Minh Tran

THE CURRENT BAR MANAGER wasn't even born when SE Hawthorne's Watertrough Saloon first started doing business in 1977. That's when former owner Don Hoxmeier, then in his 30s, made the dark little hole-in-the-wall his new home. Within a few years he'd see customers slink in from the Mt. Tabor Theater next door after watching softcore like The Story of O.

For almost four decades, Hoxmeier worked at the wood-paneled saloon nearly every day until he finally hung up his bar towel in September 2013, handing over the reins to whippersnappers who were eager to keep his dive bar alive.

That's when Julianne Rogers, 26, enters the picture.
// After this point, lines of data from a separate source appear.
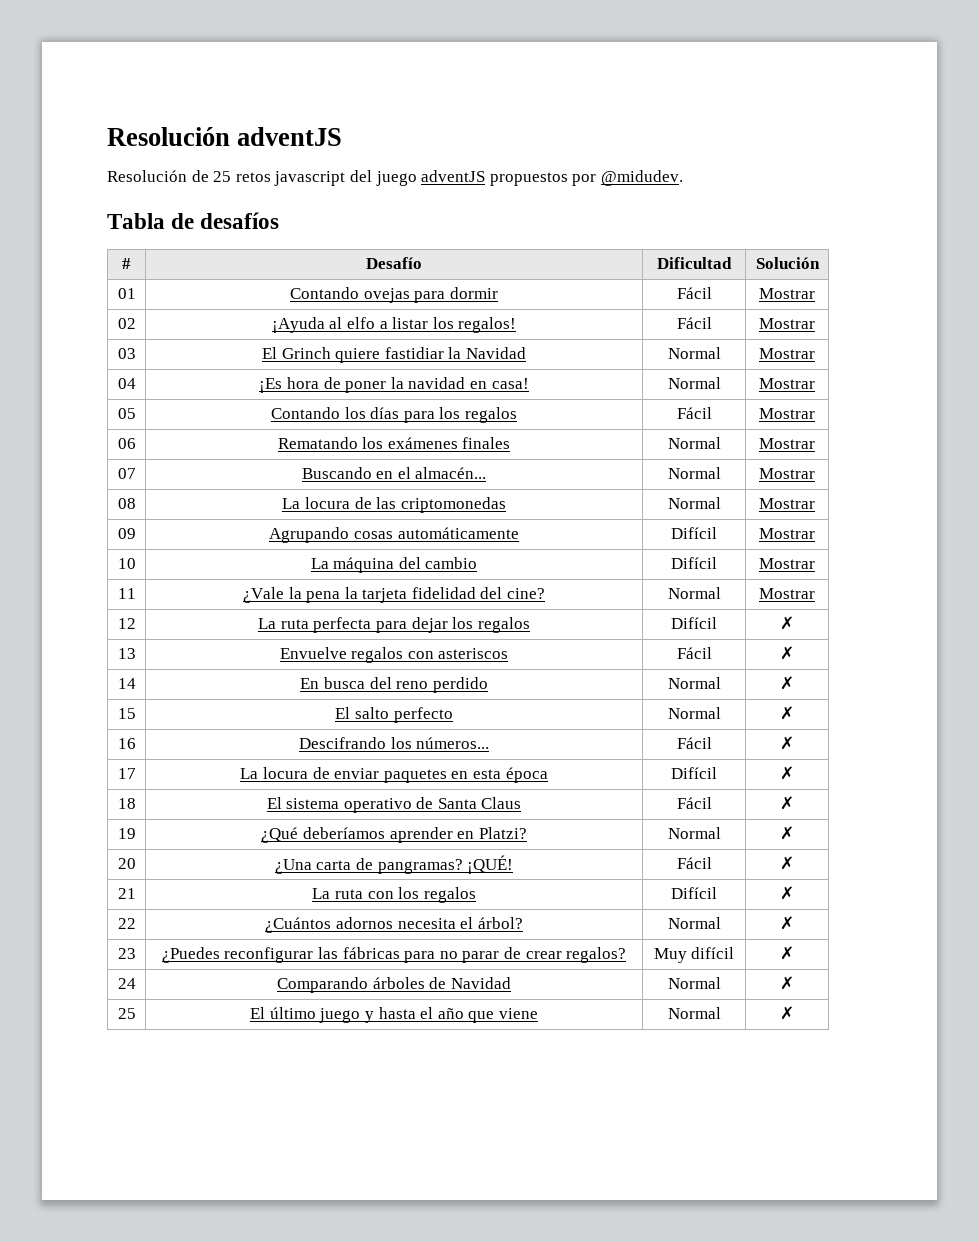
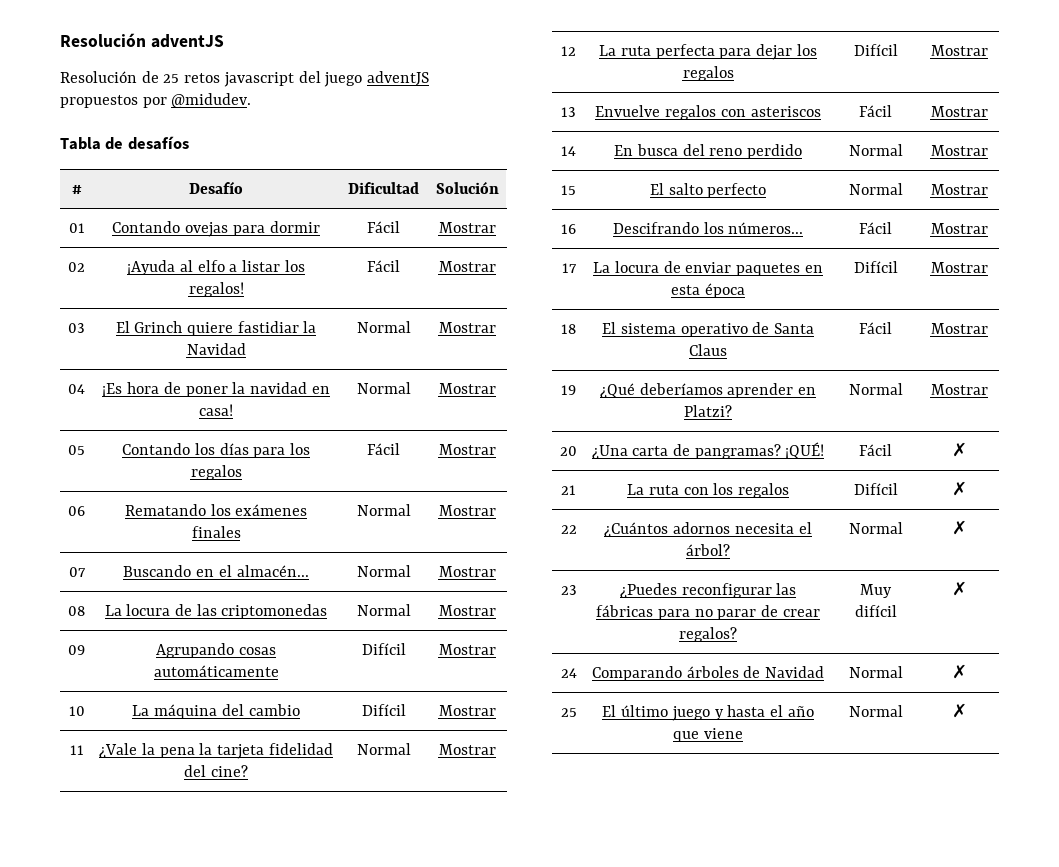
- 12 | La ruta perfecta para dejar los regalos | Difícil | ✗
+ 12 | La ruta perfecta para dejar los regalos | Difícil | Mostrar
- 13 | Envuelve regalos con asteriscos | Fácil | ✗
+ 13 | Envuelve regalos con asteriscos | Fácil | Mostrar
- 14 | En busca del reno perdido | Normal | ✗
+ 14 | En busca del reno perdido | Normal | Mostrar
- 15 | El salto perfecto | Normal | ✗
+ 15 | El salto perfecto | Normal | Mostrar
- 16 | Descifrando los números... | Fácil | ✗
+ 16 | Descifrando los números... | Fácil | Mostrar
- 17 | La locura de enviar paquetes en esta época | Difícil | ✗
+ 17 | La locura de enviar paquetes en esta época | Difícil | Mostrar
- 18 | El sistema operativo de Santa Claus | Fácil | ✗
+ 18 | El sistema operativo de Santa Claus | Fácil | Mostrar
- 19 | ¿Qué deberíamos aprender en Platzi? | Normal | ✗
+ 19 | ¿Qué deberíamos aprender en Platzi? | Normal | Mostrar

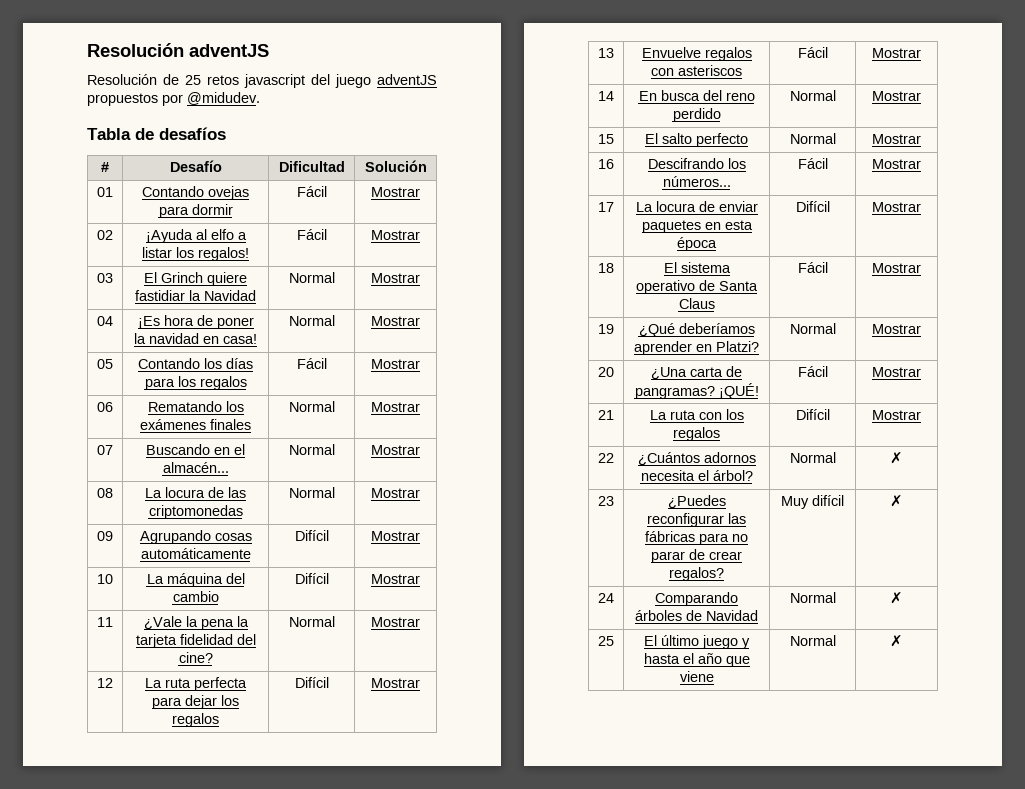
- 20 | ¿Una carta de pangramas? ¡QUÉ! | Fácil | ✗
+ 20 | ¿Una carta de pangramas? ¡QUÉ! | Fácil | Mostrar
- 21 | La ruta con los regalos | Difícil | ✗
+ 21 | La ruta con los regalos | Difícil | Mostrar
As the Watertrough's new bar manager, she's stoked about the watering hole's storied history and even more so about its shining future. Girl has plans! The place is cleaner than it's ever been—"It takes a woman to see where the dirt is"—and there's now even a window opening into the formerly claustrophobic confines. She also has dreams of taking out the dropped ceilings to reveal the hidden two stories above.

But fret not, lover of dark 'n' divey—the wood paneling isn't going anywhere, the floor's still uneven as fuck, there are "new" booths from recently shuttered Sewickly's, and the retro fireplace still roars. The Watertrough's 1970s time capsule doesn't seem like it's going to suffer from a New Portland makeover anytime soon. It's still a beautiful den of iniquity.

That area of SE Hawthorne has long been a bustling zone, ever since the early 20th century when two streetcar lines met at SE 50th and a thriving commercial district erupted, creating the proto-Barmuda Triangle. According to the Oregonian, after a stint as an ice cream shop, the Watertrough location has been a bar since as early as 1966, when Scotty's Blue Bell Tavern was caught selling booze to minors. In 1968 a want ad asked for an "attractive" barmaid for M'Lords Beer Lounge. The bar notched another selling-to-minors infraction in 1970, when it was Margo's Tavern. Margo's own lingering needs for comely barmaids lasted up through 1977. And that's when Hoxmeier—most likely sporting one of his trademark polyester shirts—took over. The first public mention of the "Watertrough Saloon" is in the O's want ads for a bartender on June 10, 1979: "Neat & attractive, exper. preferred."

From its opening, the 'Trough has drawn a loyal following. Serving just beer and wine under Hoxmeier's keep, Rogers describes it as a place that was kept preserved from time—and daylight. "He loved the cave. Just crawl into the 'Trough and hide from our wives," she says. That sense of preservation is borne out by a trip to the bar's expansive basement, which is filled with years and years of bar swag like ashtrays, old signs, and beeper clips. "One of the first things I uncovered was a stack of 50 to 60 Penthouses and Playboys," Rogers says.

Hoxmeier sold the bar to neighborhood-kid-turned-entrepreneur Sam Johnson. "Sam grew up on this block, and when Don said he was ready to retire and sell it—but he didn't want to sell it to anyone who wasn't part of the community—Sam jumped on it. [After the sale, Sam] ran straight to the liquor store because Don never did liquor." Even now Hoxmeier sticks to beer when he comes in regularly—still sporting his tube socks and short shorts.

Other than some niceties (hoodies for sale! New toilet seats in the ladies' bathroom! Beautiful murals by John Wray!), this dive is evergreen. "I like old things, but they just need to be dusted off and taken care of," Rogers says. "I know a lot of people aren't happy about development in Portland, but I don't think that means we have to lose character and community. The family's just growing."

There's even fresh décor. "One of our regulars brought in a beautiful five-point buck that he said was too big for his house," Rogers says, referring to the majestic taxidermied head on one of the wood-paneled walls. "Dogs bark at this."

I can see why. The buck has a unibrow, furrowed into a furious scowl that overlooks the pool tables. "Our regular says he shot the buck while he was mounting a doe. He shot him in the butt. He died with a woody."

Don't expect the same of the 'Trough—sure, it's getting a shot in the butt, but it's only going to make it stronger. "The Watertrough's going to be around for a long time."